_Task description_
Your reply must be the number of lines in the entries that hold the word "none", and nothing else.

_Source material_
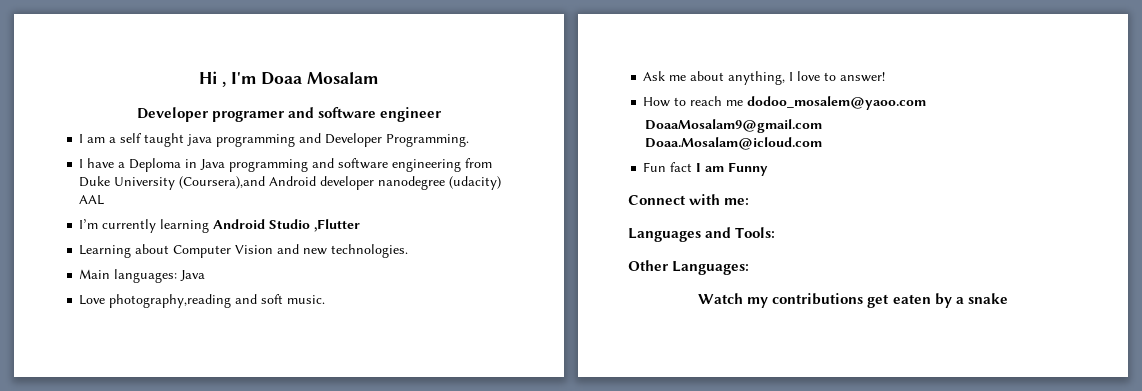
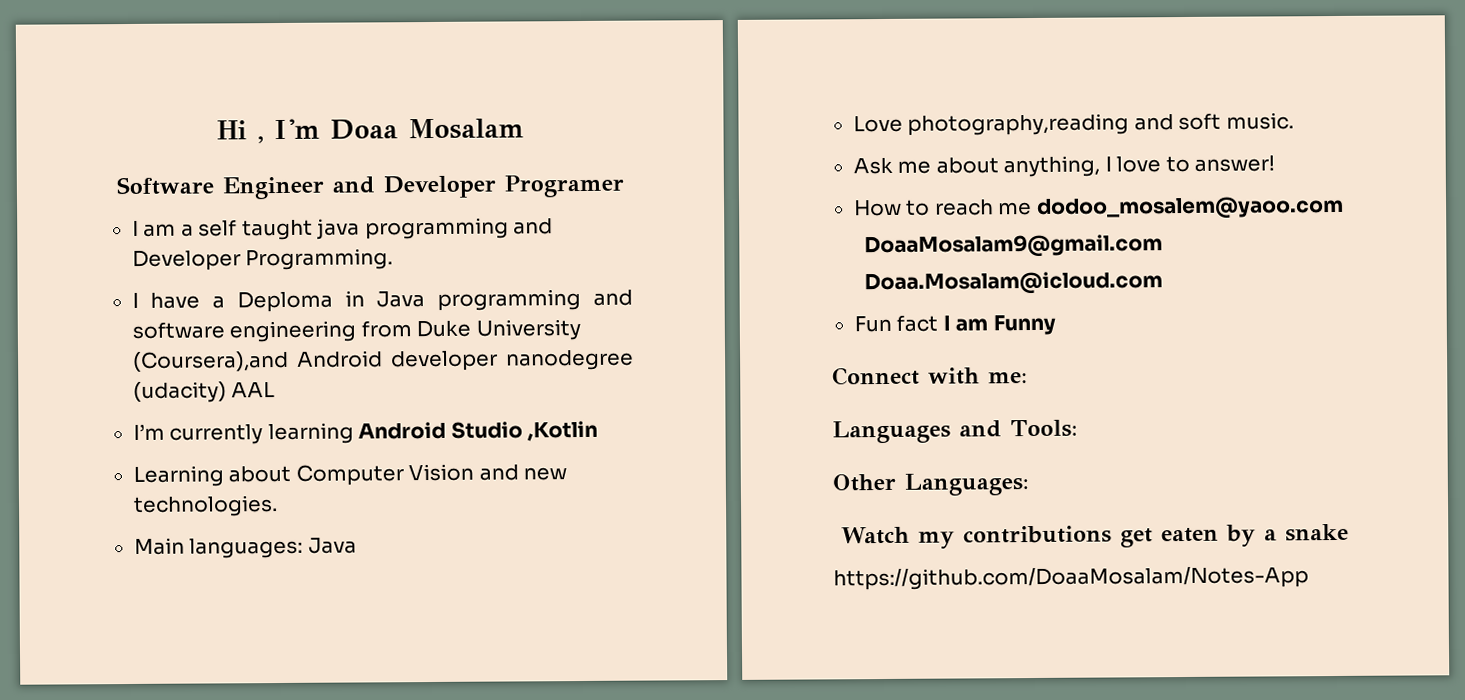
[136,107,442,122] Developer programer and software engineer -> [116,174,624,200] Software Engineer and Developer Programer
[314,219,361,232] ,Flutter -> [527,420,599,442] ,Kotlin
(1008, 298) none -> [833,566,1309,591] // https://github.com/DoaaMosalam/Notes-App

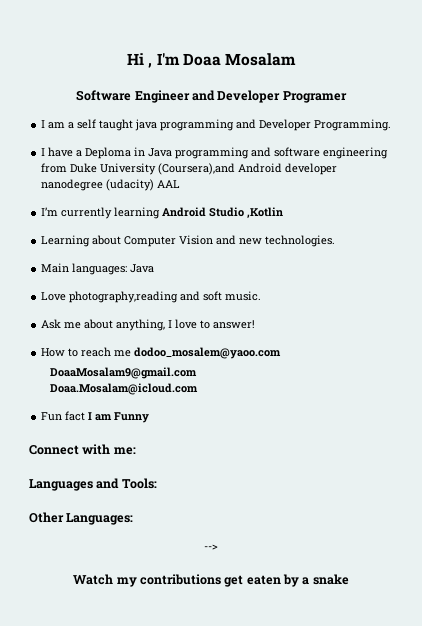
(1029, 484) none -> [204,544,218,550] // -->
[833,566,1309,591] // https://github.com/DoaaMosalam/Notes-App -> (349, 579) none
...
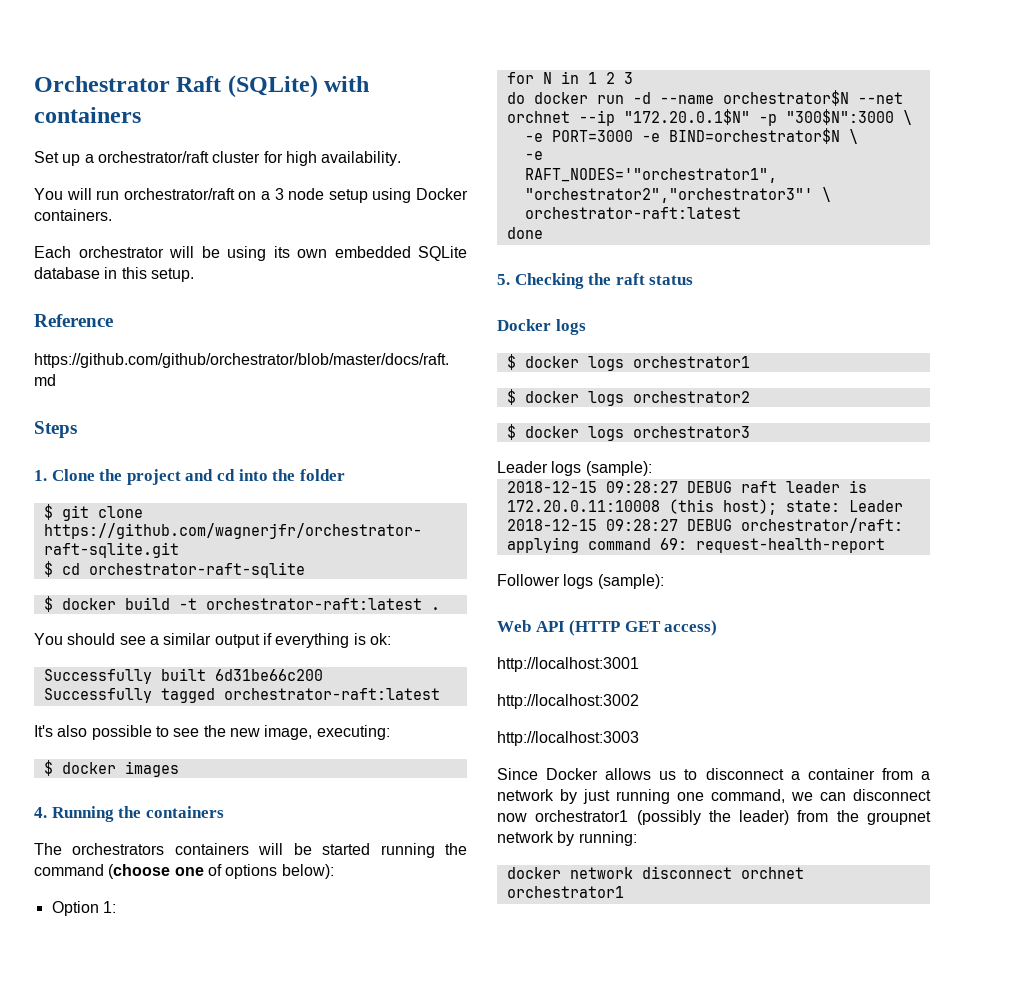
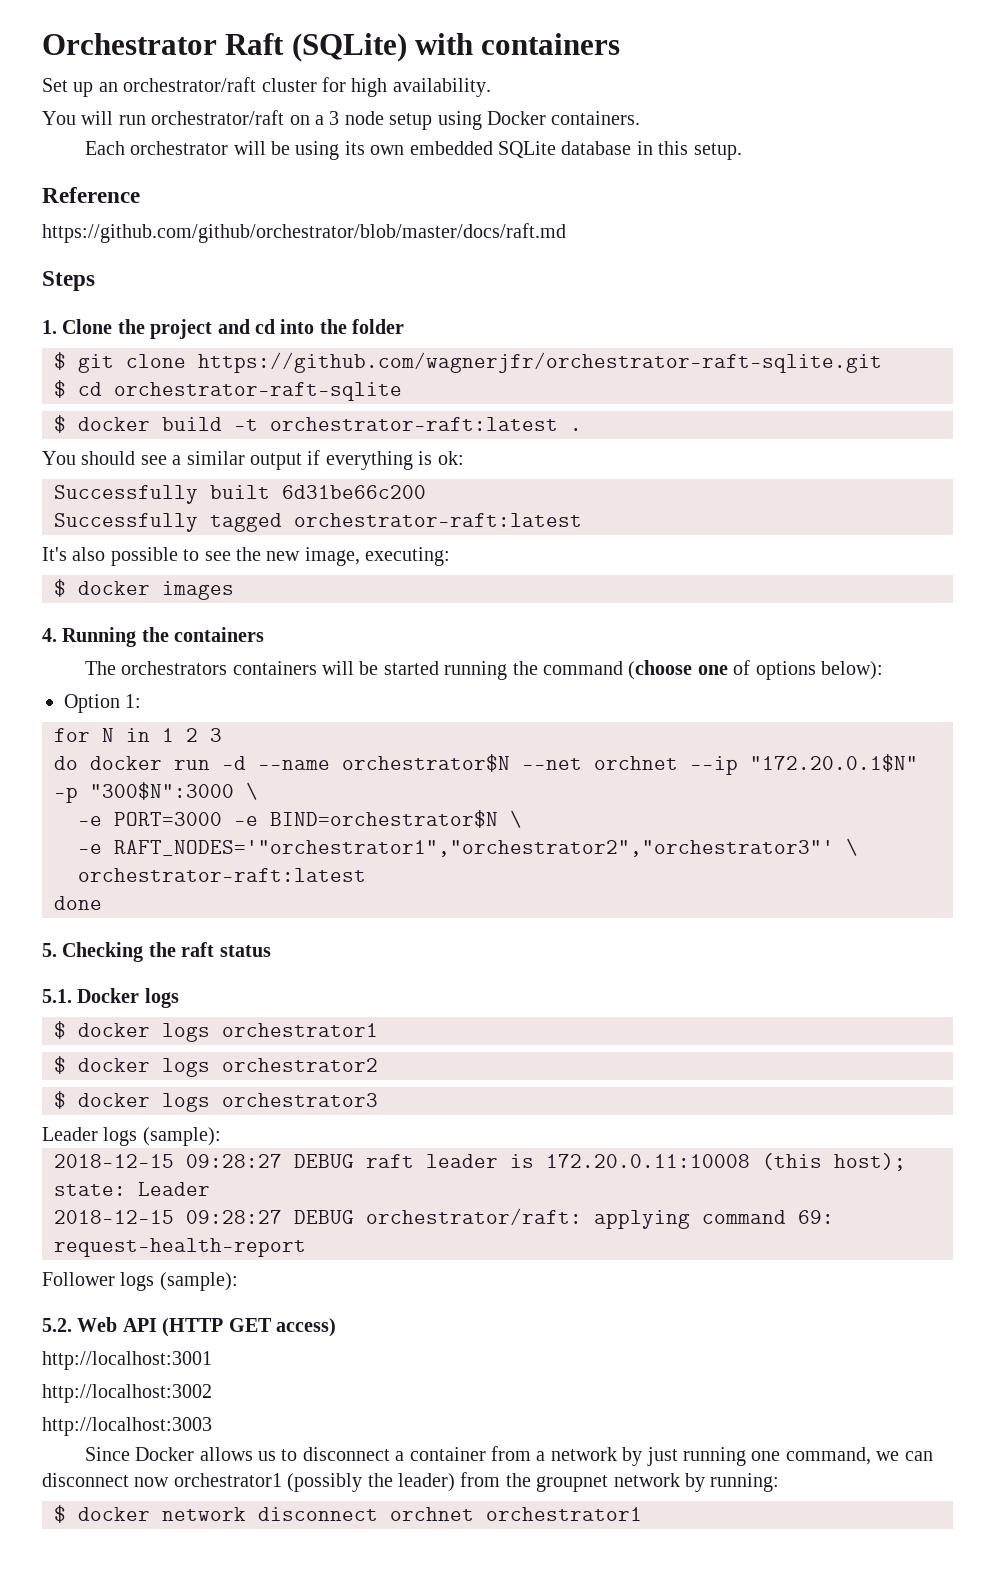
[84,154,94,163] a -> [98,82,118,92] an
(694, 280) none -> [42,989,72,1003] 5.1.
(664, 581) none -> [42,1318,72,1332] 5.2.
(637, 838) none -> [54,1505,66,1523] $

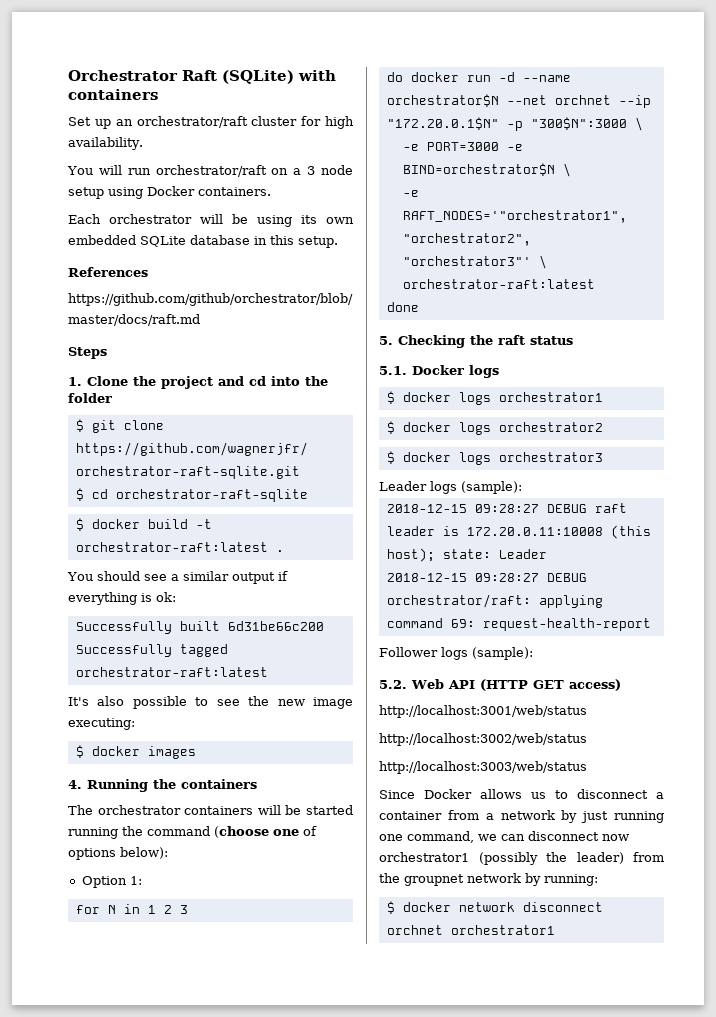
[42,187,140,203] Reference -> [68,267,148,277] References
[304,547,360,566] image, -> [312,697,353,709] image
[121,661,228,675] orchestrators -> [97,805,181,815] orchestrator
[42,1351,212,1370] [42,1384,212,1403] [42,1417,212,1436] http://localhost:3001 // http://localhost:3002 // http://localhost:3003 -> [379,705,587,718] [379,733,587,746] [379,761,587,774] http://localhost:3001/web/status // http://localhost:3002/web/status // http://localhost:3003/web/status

_Response for this exercise_
6